• Excerpts from a dataset
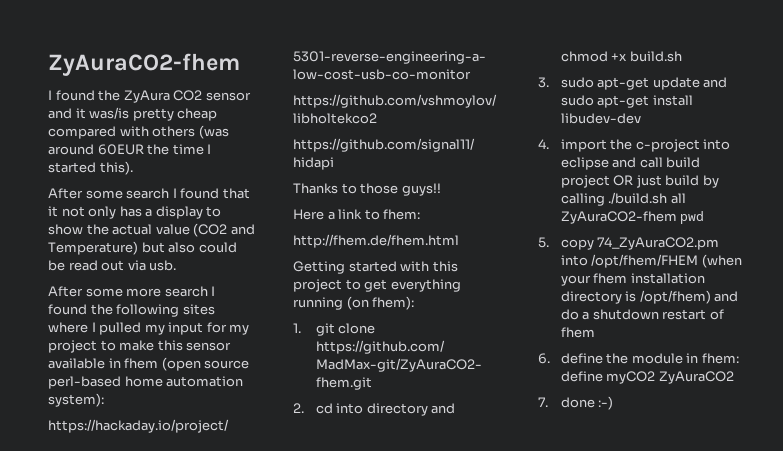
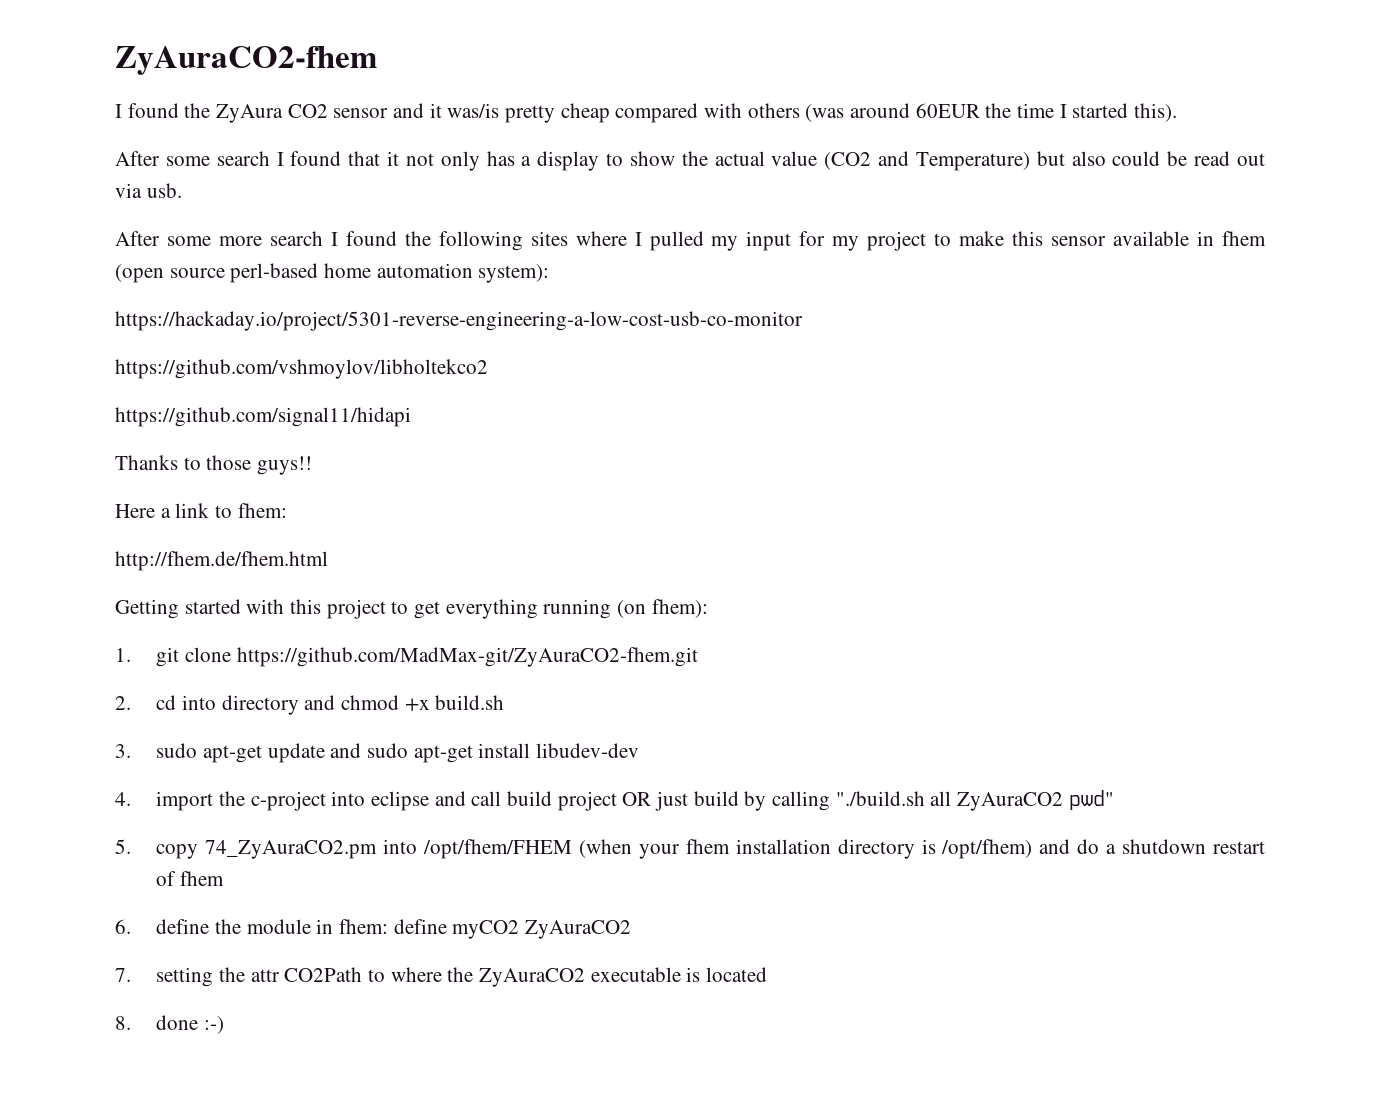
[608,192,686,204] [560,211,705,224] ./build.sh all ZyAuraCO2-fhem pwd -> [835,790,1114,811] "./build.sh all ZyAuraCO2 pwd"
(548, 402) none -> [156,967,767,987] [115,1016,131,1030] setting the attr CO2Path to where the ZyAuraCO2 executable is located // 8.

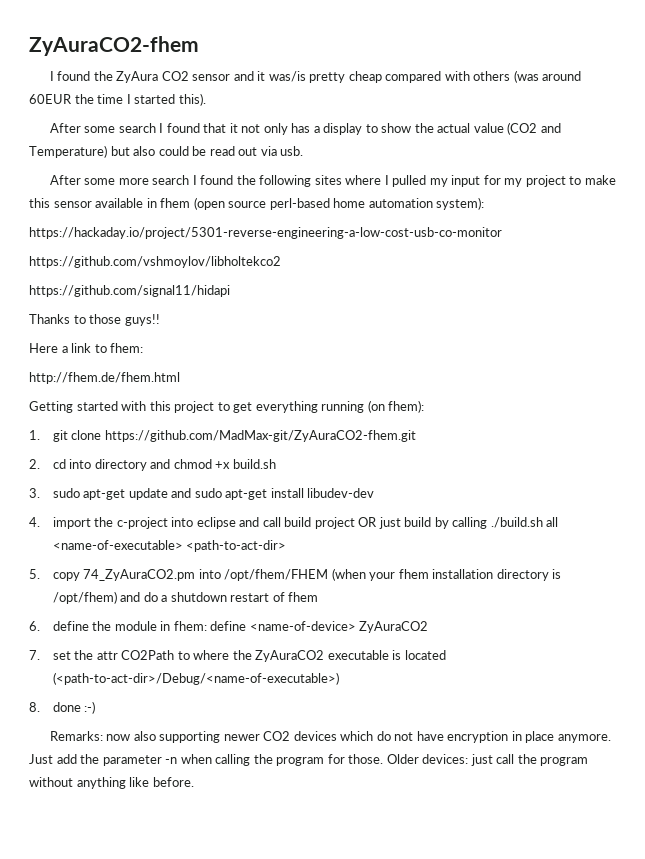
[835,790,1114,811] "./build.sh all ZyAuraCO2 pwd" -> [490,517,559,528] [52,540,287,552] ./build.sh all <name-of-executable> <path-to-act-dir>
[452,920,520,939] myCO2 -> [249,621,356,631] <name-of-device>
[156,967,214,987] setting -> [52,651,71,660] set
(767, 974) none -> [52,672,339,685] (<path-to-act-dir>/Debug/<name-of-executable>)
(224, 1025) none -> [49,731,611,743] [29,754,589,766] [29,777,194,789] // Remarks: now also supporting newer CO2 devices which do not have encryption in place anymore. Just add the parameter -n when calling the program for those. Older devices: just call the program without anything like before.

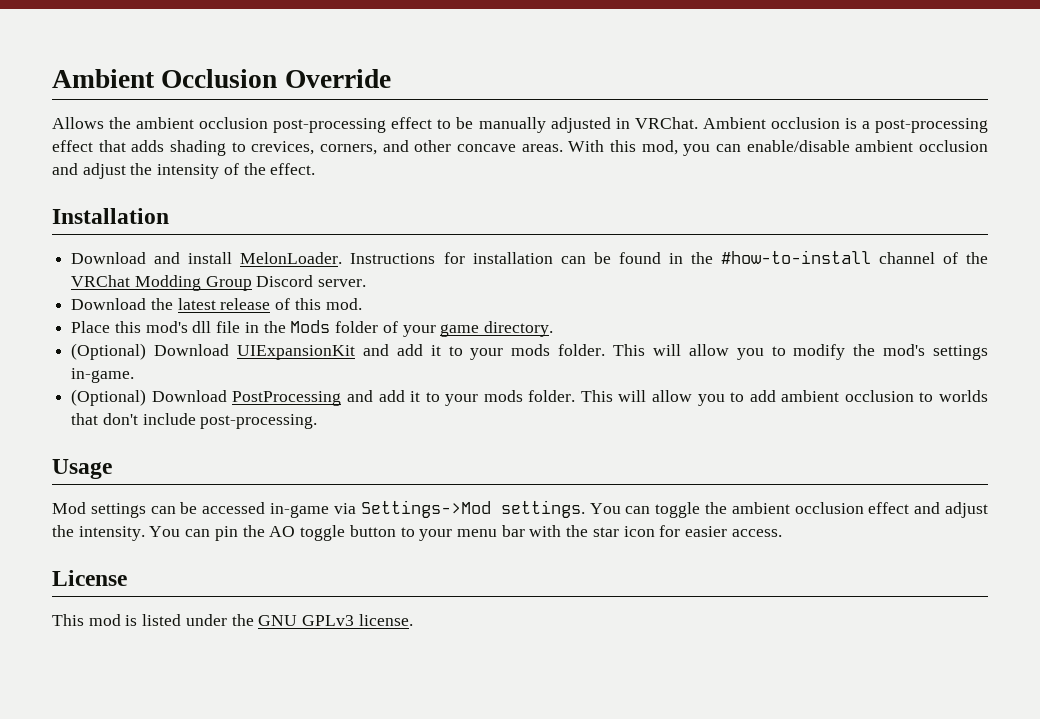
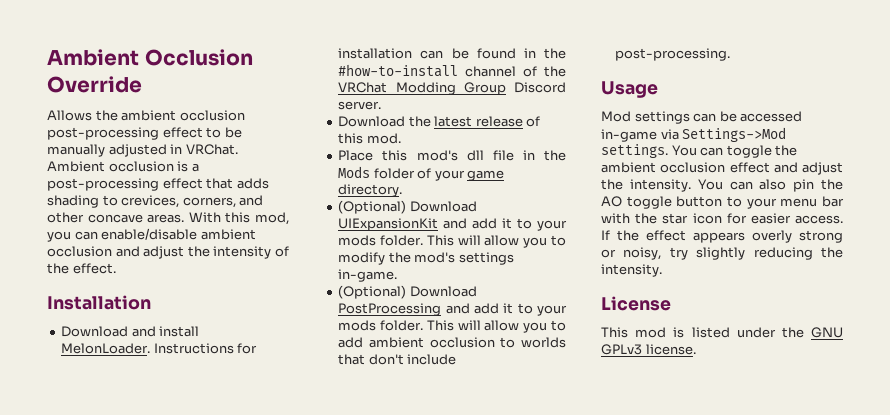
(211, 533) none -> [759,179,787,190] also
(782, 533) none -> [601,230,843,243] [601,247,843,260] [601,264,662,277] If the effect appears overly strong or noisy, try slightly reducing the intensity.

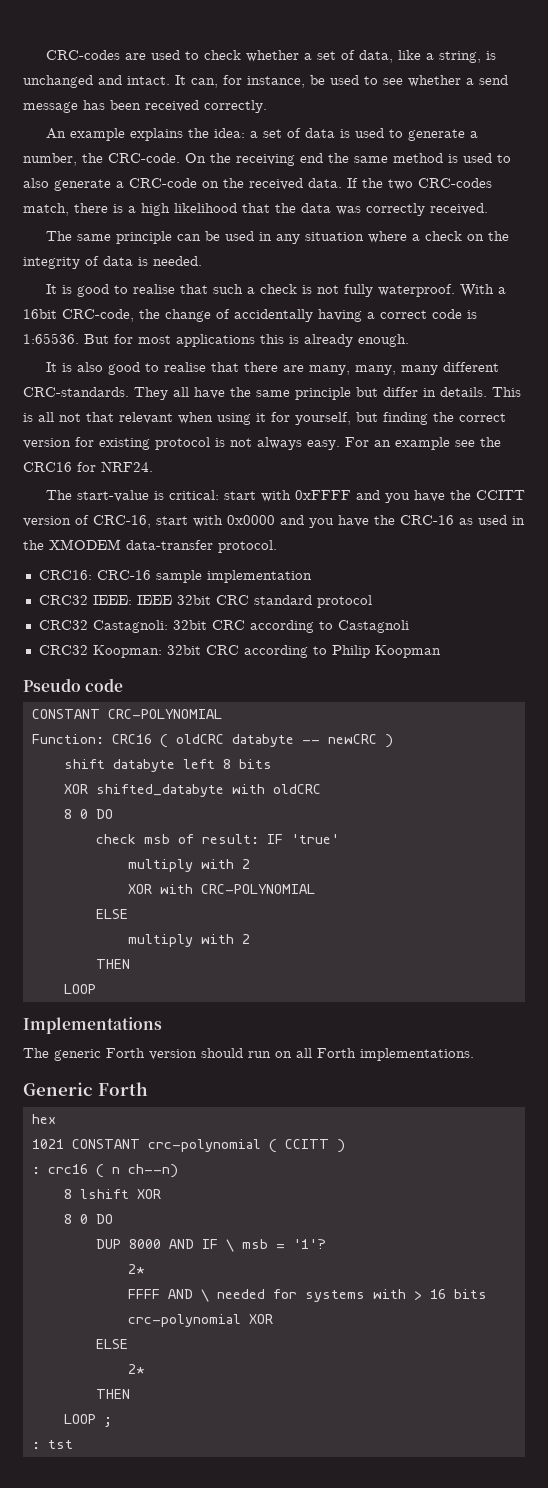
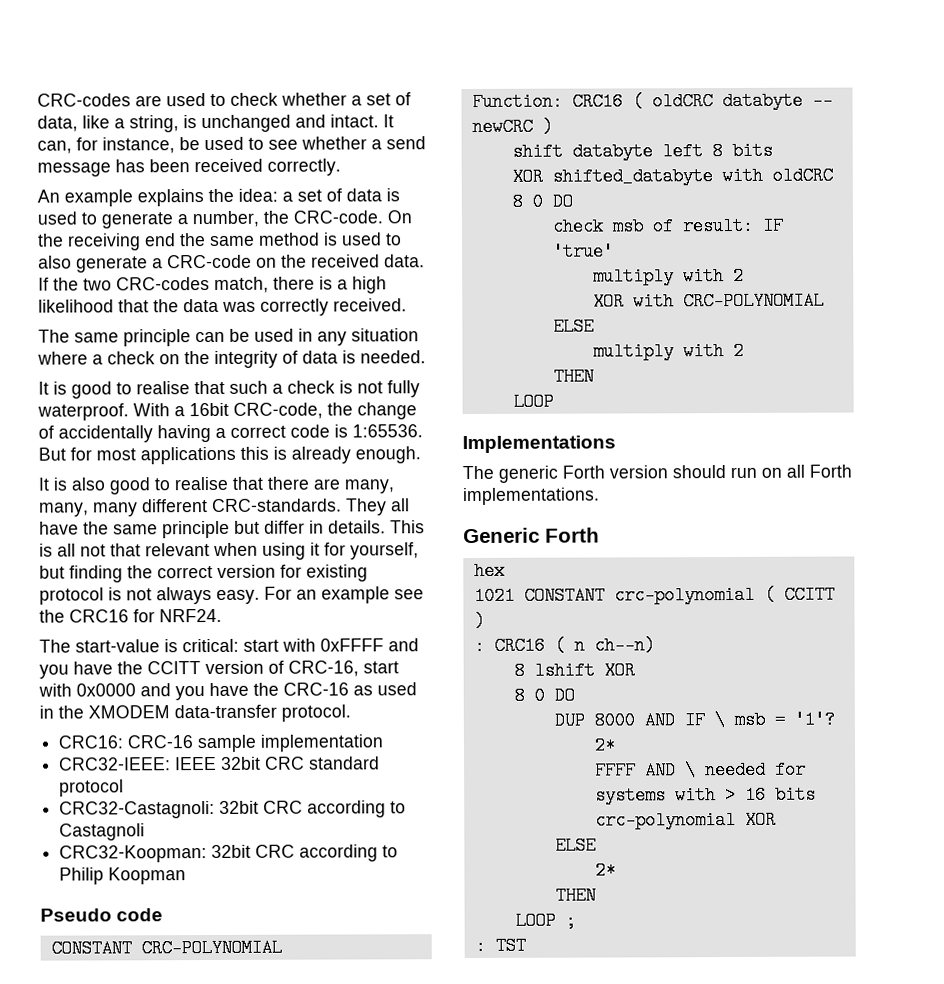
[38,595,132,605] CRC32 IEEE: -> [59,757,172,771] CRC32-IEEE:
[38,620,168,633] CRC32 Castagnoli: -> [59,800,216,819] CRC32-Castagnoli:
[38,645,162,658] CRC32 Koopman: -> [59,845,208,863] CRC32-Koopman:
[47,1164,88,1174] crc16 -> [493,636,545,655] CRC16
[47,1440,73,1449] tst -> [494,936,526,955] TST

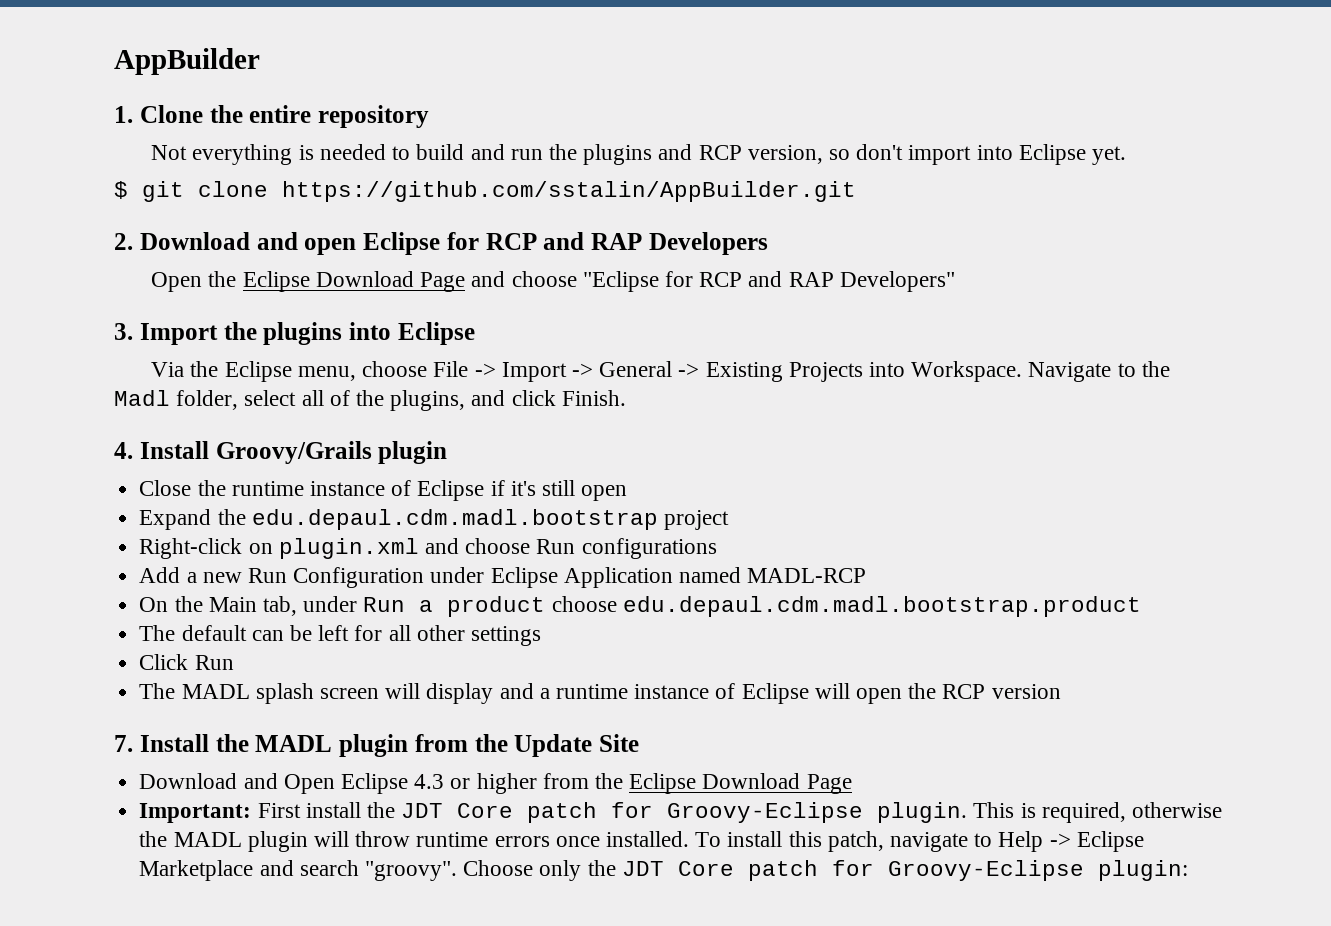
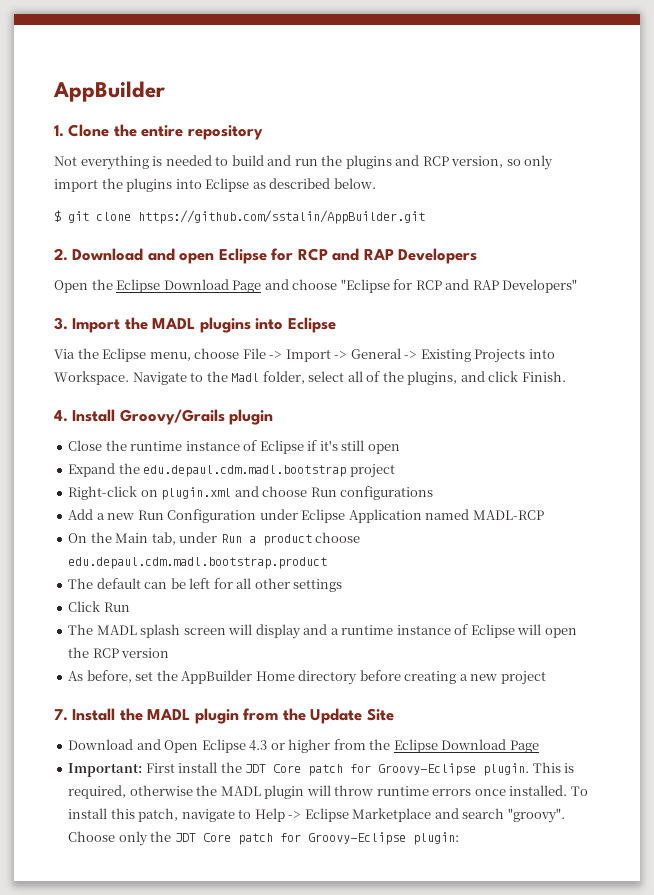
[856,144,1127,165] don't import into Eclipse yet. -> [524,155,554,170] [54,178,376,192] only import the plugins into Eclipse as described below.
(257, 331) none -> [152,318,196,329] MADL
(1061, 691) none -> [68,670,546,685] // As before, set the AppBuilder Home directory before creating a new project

• INSTRUCTIONS TO FOLLOW
Take the lines from the start of the entries through the line containing "[156,967,214,987] setting ->" and set them down exactly, leaving out every picture.

• RESPONSE TO THE TASK
[608,192,686,204] [560,211,705,224] ./build.sh all ZyAuraCO2-fhem pwd -> [835,790,1114,811] "./build.sh all ZyAuraCO2 pwd"
(548, 402) none -> [156,967,767,987] [115,1016,131,1030] setting the attr CO2Path to where the ZyAuraCO2 executable is located // 8.

[835,790,1114,811] "./build.sh all ZyAuraCO2 pwd" -> [490,517,559,528] [52,540,287,552] ./build.sh all <name-of-executable> <path-to-act-dir>
[452,920,520,939] myCO2 -> [249,621,356,631] <name-of-device>
[156,967,214,987] setting -> [52,651,71,660] set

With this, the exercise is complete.